__TASK TO COMPLETE__. Going through the material below, please gather all lines with the word "background" in them.

__SOURCE DATA__.
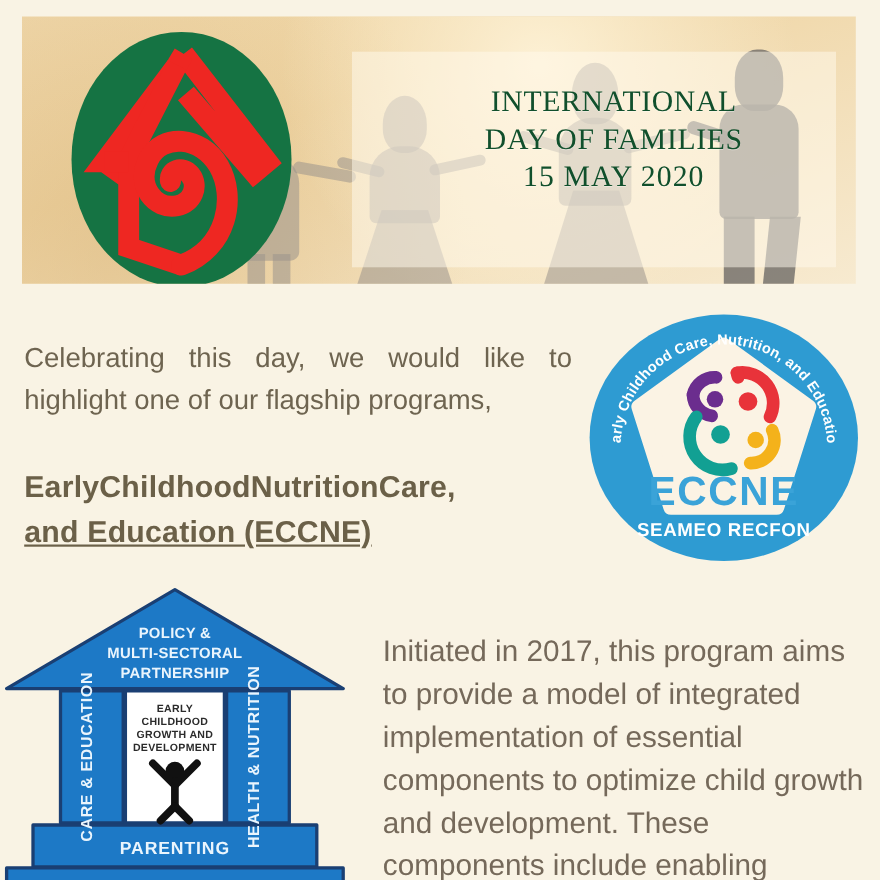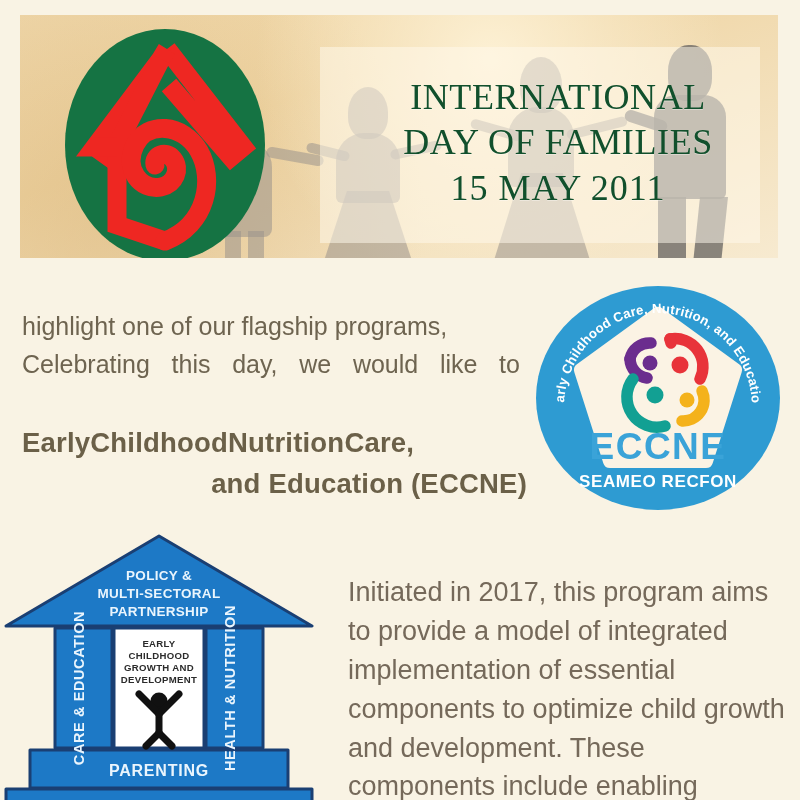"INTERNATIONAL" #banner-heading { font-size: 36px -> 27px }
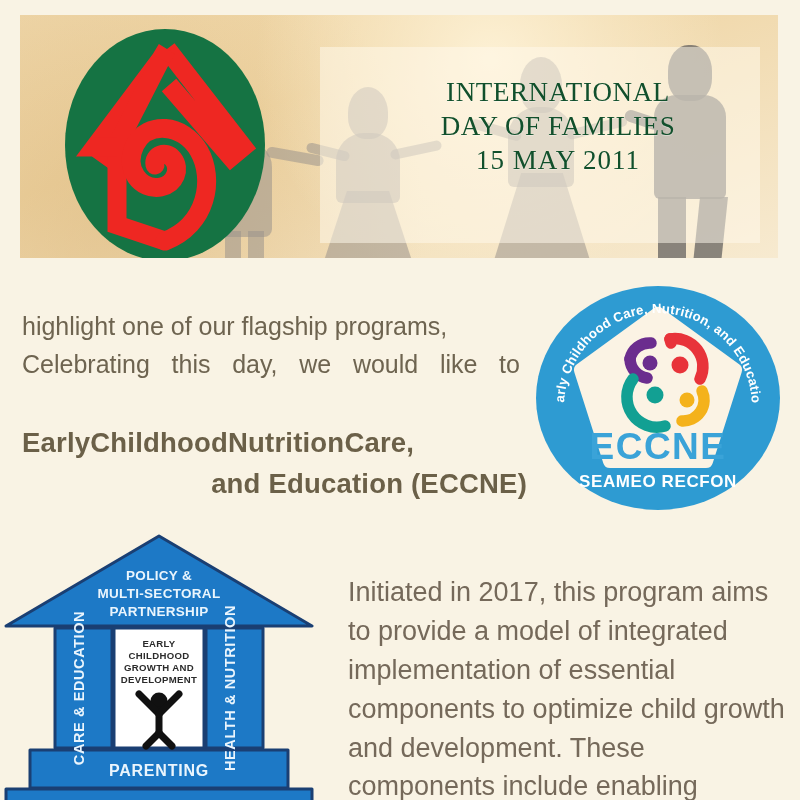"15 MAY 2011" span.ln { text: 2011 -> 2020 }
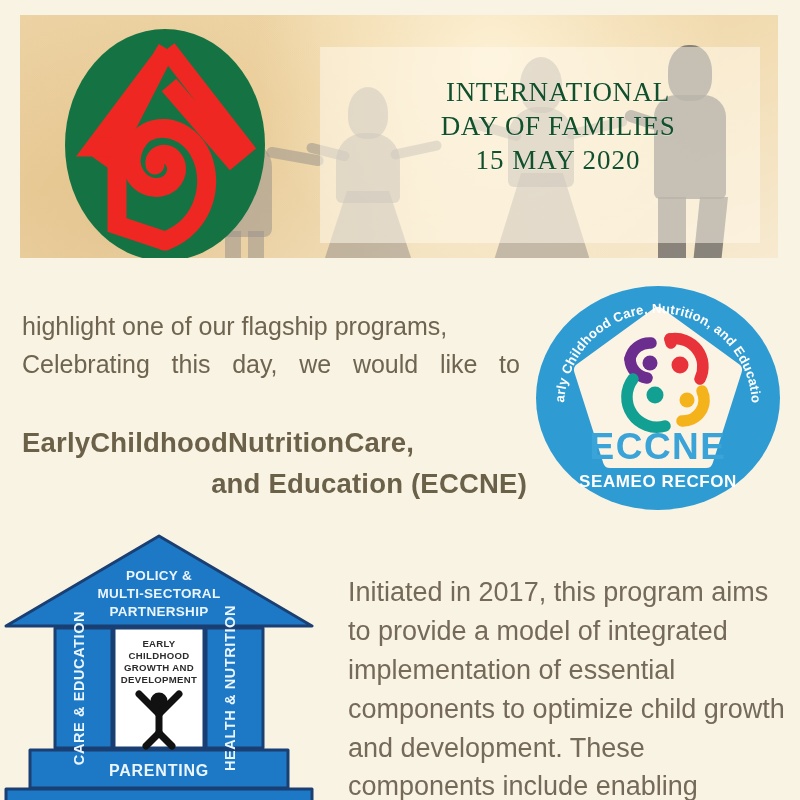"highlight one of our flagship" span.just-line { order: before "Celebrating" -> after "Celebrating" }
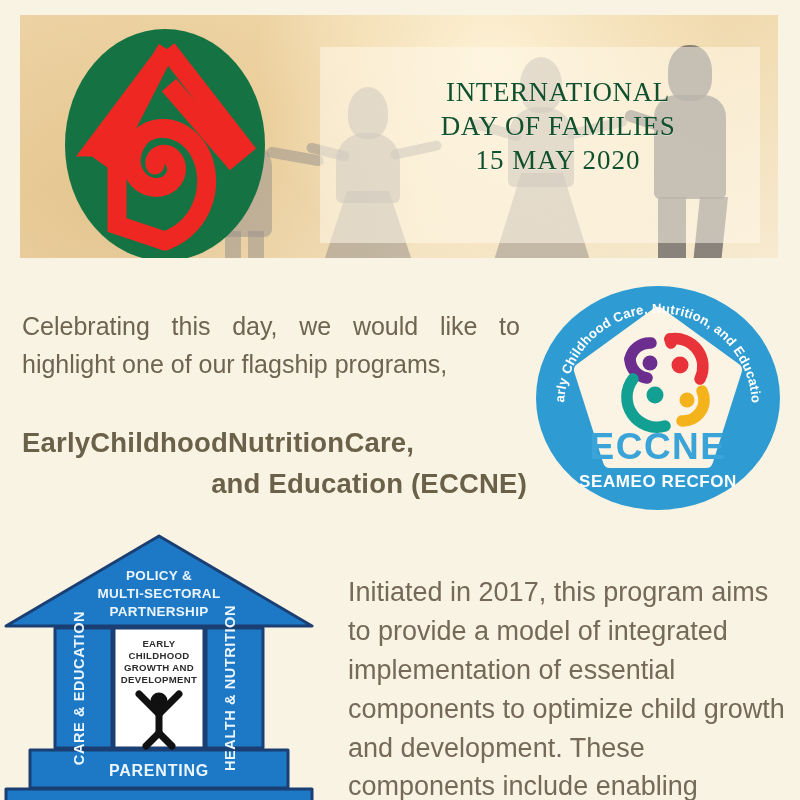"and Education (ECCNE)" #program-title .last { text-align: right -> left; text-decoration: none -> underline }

* * *

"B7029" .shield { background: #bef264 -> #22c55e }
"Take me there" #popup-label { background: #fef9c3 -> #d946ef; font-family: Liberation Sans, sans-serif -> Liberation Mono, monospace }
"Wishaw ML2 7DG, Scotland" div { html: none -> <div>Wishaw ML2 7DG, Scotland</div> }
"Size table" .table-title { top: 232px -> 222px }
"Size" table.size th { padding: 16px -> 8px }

...

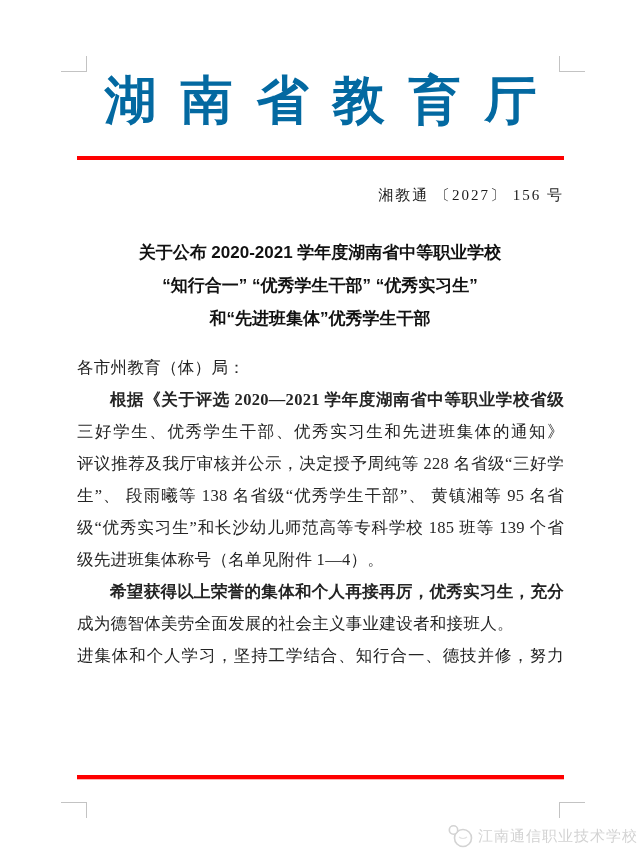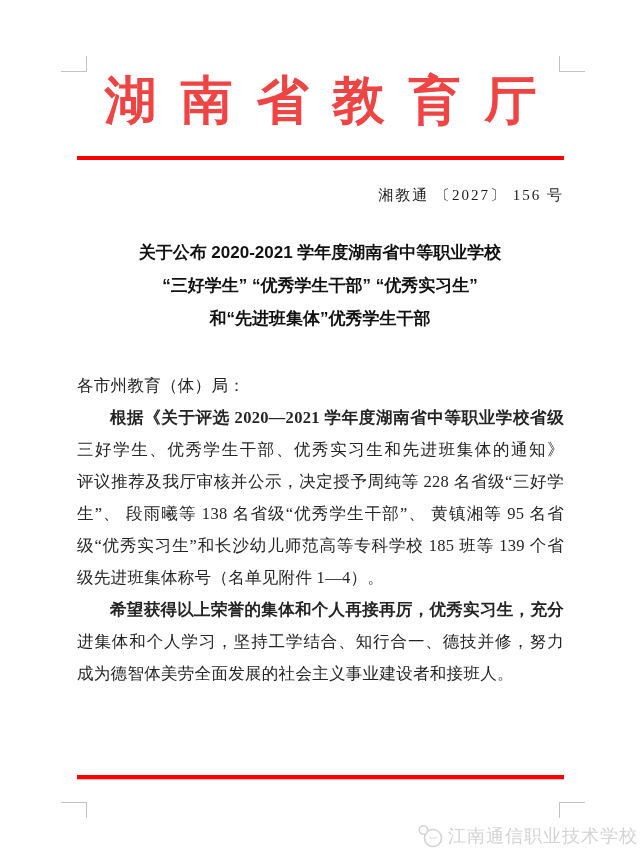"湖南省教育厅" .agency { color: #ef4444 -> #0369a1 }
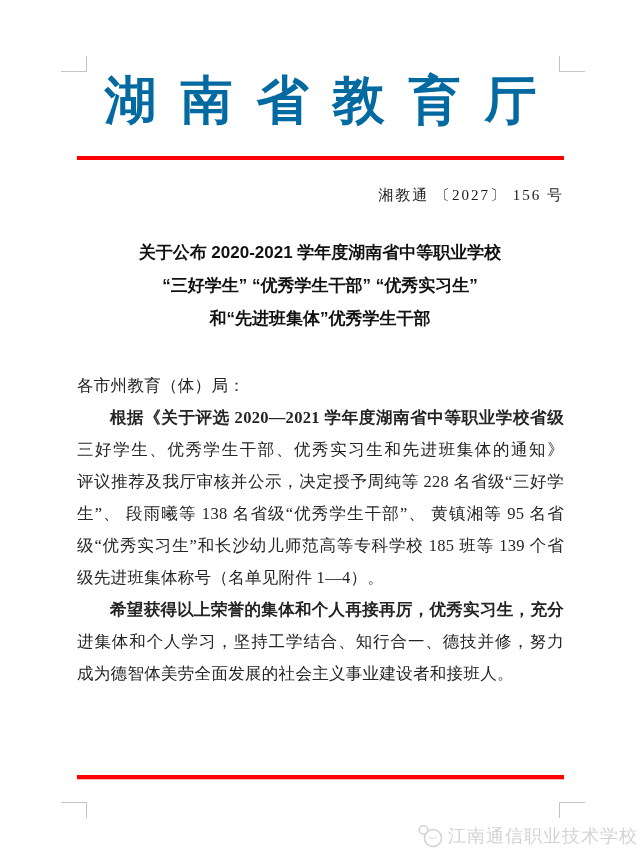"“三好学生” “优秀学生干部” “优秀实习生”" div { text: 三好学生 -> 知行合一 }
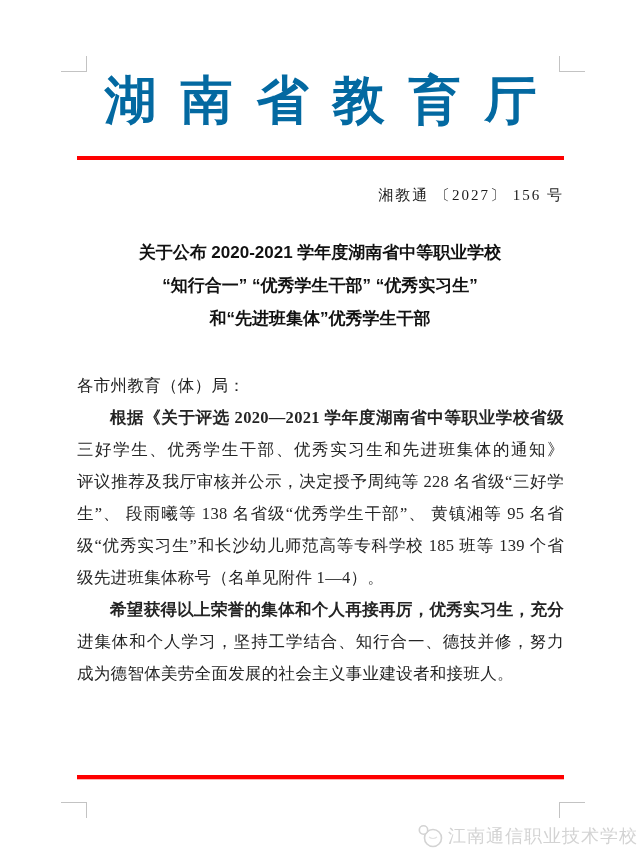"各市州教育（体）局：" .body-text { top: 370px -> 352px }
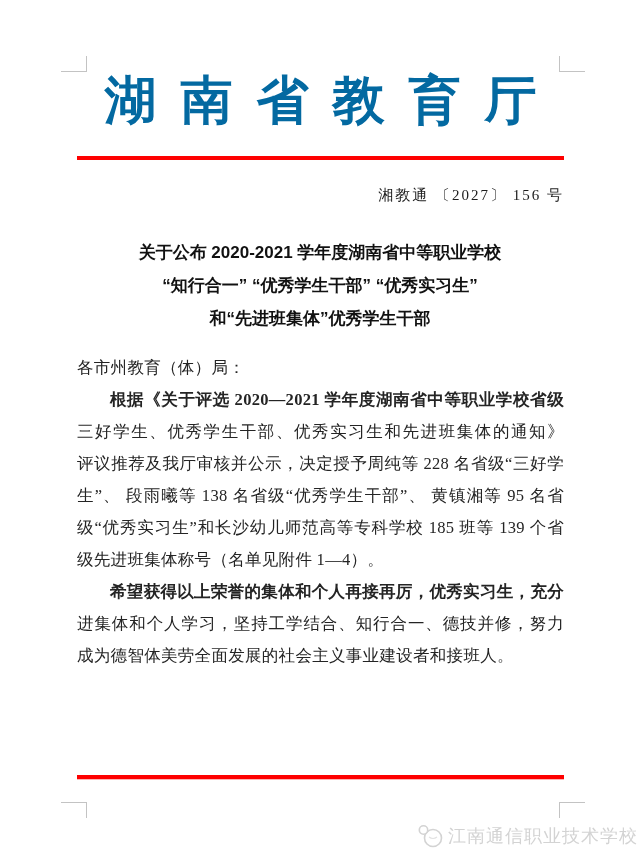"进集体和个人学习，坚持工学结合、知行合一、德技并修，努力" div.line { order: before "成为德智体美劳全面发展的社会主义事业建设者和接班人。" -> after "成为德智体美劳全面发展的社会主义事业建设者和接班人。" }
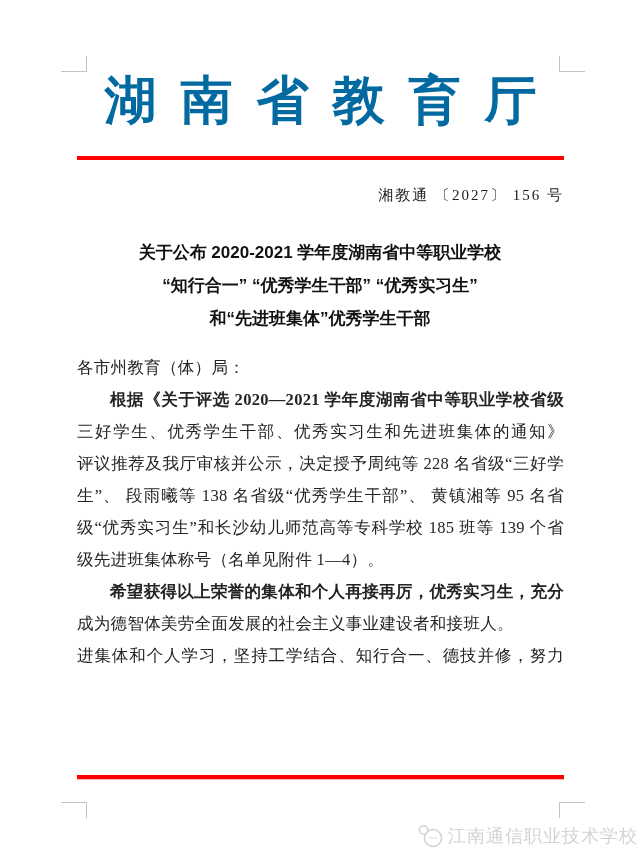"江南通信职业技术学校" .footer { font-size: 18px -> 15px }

__WRITTEN ANSWER__.
"B7029" .shield { background: #bef264 -> #22c55e }
"Take me there" #popup-label { background: #fef9c3 -> #d946ef; font-family: Liberation Sans, sans-serif -> Liberation Mono, monospace }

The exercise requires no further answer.